§ Data shown
##########

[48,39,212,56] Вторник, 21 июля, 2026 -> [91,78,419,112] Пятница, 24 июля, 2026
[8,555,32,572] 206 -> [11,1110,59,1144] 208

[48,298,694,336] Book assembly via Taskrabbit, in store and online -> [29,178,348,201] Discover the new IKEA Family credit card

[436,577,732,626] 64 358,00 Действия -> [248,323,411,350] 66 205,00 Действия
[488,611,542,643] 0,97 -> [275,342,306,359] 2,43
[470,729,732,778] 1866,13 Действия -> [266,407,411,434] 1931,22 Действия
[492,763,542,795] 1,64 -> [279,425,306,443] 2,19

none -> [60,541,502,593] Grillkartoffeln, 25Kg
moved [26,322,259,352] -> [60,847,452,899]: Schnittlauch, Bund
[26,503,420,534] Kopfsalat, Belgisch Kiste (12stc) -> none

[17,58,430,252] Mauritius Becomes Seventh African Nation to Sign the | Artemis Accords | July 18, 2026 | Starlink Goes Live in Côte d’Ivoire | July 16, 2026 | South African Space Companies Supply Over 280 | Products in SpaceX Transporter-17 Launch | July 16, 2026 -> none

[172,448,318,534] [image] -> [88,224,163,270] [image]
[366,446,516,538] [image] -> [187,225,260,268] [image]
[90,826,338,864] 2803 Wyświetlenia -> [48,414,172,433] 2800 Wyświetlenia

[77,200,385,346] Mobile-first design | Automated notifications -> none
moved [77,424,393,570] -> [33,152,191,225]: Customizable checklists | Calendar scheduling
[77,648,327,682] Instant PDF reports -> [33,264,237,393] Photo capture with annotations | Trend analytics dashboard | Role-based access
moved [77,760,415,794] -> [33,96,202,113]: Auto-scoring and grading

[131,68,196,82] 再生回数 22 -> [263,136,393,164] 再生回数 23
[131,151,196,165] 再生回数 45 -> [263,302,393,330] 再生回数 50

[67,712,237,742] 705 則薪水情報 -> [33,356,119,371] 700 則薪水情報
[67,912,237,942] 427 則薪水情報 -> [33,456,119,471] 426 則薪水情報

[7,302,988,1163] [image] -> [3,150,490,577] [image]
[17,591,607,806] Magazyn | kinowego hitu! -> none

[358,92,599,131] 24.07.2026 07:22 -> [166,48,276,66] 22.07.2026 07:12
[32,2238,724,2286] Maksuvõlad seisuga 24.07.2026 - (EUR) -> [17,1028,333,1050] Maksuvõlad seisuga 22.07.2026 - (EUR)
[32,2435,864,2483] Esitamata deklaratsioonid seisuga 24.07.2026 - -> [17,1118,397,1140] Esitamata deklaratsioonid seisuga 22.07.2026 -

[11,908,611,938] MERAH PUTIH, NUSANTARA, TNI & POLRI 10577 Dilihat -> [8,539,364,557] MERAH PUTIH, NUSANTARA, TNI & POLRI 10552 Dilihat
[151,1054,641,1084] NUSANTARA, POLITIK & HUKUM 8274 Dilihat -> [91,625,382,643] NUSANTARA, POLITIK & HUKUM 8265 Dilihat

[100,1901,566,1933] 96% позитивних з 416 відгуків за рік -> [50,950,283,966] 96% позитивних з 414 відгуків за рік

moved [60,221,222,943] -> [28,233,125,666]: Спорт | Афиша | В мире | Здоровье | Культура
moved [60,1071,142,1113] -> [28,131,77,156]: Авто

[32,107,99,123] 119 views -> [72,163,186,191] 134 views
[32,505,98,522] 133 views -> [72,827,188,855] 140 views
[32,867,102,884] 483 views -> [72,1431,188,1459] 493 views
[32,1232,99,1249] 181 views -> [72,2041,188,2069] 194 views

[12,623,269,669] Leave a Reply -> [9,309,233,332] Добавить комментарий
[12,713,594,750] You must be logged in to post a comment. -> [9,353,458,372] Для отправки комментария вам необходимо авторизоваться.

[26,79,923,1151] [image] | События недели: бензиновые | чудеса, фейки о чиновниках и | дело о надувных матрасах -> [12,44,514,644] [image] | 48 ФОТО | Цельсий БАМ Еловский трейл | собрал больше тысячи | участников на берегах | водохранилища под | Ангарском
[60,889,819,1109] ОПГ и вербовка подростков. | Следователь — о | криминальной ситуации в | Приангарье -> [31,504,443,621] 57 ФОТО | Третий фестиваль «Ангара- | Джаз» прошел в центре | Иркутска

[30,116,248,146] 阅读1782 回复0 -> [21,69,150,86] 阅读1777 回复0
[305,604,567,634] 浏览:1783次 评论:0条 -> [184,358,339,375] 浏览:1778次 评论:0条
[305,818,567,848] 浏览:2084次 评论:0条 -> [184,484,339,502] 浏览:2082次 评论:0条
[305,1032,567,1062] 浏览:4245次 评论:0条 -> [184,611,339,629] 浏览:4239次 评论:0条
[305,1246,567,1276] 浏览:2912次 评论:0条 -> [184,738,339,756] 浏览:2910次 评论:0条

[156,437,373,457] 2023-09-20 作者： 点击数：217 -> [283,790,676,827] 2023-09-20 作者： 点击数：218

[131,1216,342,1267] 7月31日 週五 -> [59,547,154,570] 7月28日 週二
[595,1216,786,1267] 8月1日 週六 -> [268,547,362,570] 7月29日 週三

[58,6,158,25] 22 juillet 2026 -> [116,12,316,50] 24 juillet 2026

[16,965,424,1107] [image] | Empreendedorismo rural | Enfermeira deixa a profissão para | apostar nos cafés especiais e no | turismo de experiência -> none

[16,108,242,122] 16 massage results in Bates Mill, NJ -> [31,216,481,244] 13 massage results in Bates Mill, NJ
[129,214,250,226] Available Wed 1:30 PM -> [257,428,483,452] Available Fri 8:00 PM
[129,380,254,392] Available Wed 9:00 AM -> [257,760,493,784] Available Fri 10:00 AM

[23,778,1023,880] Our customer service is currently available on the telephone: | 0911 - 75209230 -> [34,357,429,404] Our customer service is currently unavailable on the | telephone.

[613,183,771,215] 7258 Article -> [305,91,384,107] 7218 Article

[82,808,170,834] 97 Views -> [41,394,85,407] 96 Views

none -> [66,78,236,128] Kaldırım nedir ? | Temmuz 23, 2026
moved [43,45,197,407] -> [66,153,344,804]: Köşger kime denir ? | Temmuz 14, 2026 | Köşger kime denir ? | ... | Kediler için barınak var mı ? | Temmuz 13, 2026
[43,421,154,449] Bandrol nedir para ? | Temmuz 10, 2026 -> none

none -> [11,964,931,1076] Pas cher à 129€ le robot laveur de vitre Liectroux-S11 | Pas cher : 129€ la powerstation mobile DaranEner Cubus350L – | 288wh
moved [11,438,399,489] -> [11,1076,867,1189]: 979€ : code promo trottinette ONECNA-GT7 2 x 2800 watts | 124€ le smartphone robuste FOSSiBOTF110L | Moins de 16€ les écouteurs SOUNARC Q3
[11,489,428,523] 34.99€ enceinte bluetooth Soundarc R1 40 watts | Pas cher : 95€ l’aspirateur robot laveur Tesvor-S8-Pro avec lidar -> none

##########

§ The task
Return exactly, and only, the lines from the start of the listing through the line with "[436,577,732,626] 64 358,00".

§ Final answer
[48,39,212,56] Вторник, 21 июля, 2026 -> [91,78,419,112] Пятница, 24 июля, 2026
[8,555,32,572] 206 -> [11,1110,59,1144] 208

[48,298,694,336] Book assembly via Taskrabbit, in store and online -> [29,178,348,201] Discover the new IKEA Family credit card

[436,577,732,626] 64 358,00 Действия -> [248,323,411,350] 66 205,00 Действия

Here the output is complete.